The rules for allocation are:

[in] parameters. The caller takes care of everything. It is an error
for the callee to attempt to free any passed in data.

[in, out] parameters. The caller will allocation storage for at least
the first level of indirection. There may or may not be any extra data
after that. The callee is free to take the data as passed and take no
further action. If a data must be fed back up the the caller, then the
callee must free the old value, and allocate the new. The caller will
then free the new value when it has finished. All allocation must be
done using the standard CoXxx APIs which take advantage of the task
allocator for allocating real memory.

[out] parameters. Exactly the same as [in, out], except that the
passed in data should be NULL, so you shouldn’t necessarily have to
free it before replacing it with the out data.

It may also be helpful to always ignore the first ‘*’ after an
interface pointer. While technically an IUnknown* *is* a pointer to
something else, you will almost never have occasion to manipulate the
pointed to data directly. So it makes more sense to consider any
interface pointer as an opaque blob which you just happen to be able
to call functions against. If you consider an IUnknown* to be an
IUnknownBlob, then functions such as:

HRESULT MyInterfaceFunc([out] IUnknownBlob *pVal); /* actually means IUnknown **pVal */
HRESULT MyLongFunc([out] long *pVal);

are now clearly orthogonal. The caller is responsible for allocating
storage for the long or IUnknownBlob, and passes you a pointer to that
storage so you can fill it in. It is perhaps this apparent (but not
useful in any practical sense) double-indirection of the IUnknown**
used in [out] parameters that caused you to say:

The caller, in that case, is simply providing a pointer to a storage
location for the address of the newly-allocated Variant

But this is only ever the case for [out] IInterface** parameters. an
[out] BSTR is a BSTR*, and an [out] VARIANT is a VARIANT*, not a
BSTR** or a VARIANT**.

Hope I’ve made this more rather than less clear. :slight_smile:

John

you gave me something that i could touch in a world where i’d had too much
something i could feel with my broken hands full of lost ideals but soon i’m
returning to you my friend and we’ll go where the rivers end in the silver sea
and i’ll carry you if you carry me

> > HRESULT CTest::ReturnABoolean(VARIANT_BOOL *pVal)

> {
> bool retval = MyBoolFunction();
> *pVal = retval ? VARIANT_TRUE : VARIANT_FALSE;
> return S_OK;
> }

Are you sure this will work?

Yes.
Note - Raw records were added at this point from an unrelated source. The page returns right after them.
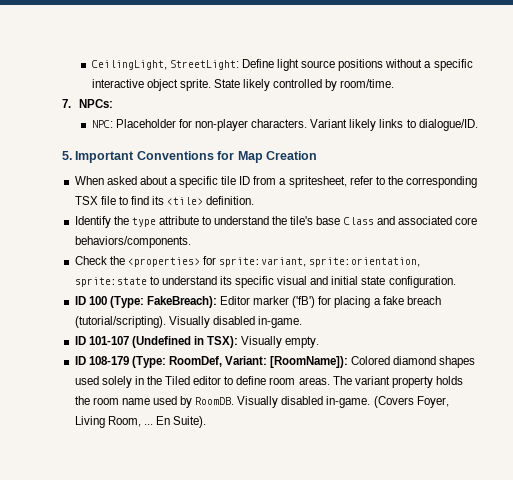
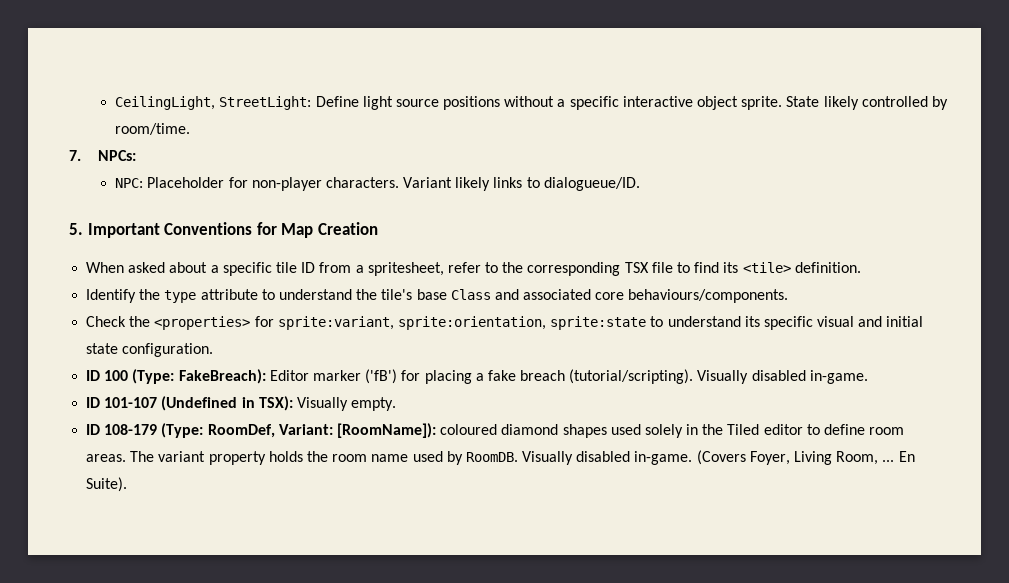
- Variant likely links to dialogue/ID.
+ Variant likely links to dialogueue/ID.
- Identify the type attribute to understand the tile's base Class and associated core behaviors/components.
+ Identify the type attribute to understand the tile's base Class and associated core behaviours/components.
- ID 108-179 (Type: RoomDef, Variant: [RoomName]): Colored diamond shapes used solely in the Tiled editor to define room areas.
+ ID 108-179 (Type: RoomDef, Variant: [RoomName]): coloured diamond shapes used solely in the Tiled editor to define room areas.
Surely.

function was responsible for allocating the Variant to hold the return
value.

No need for Variant if you have declared the function as having the
VARIANT_BOOL parameter.

I believe BSTR’s may work the same way.

Yes. BSTR is a subset of PWSTR - namely, PWSTRs allocated by
SysAllocString.
Any BSTR is PWSTR - the vice versa is not true.

Lots of weirdness and poor
documentation on this C-to-VB boundary.

Though OA is a language-independent thing, I was under impression that
“this is some of VB engine internals exported to us” when I first saw
OLEAUT32.DLL (well, it was OLE2DISP.DLL/TYPELIB.DLL in 16bit).

Max

> But this is only ever the case for [out] IInterface** parameters. an

[out] BSTR is a BSTR*, and an [out] VARIANT is a VARIANT*, not a
BSTR** or a VARIANT**.

Hope I’ve made this more rather than less clear. :slight_smile:

A pity - and great pity - C has no & references (VARIANT& var) as C++ has.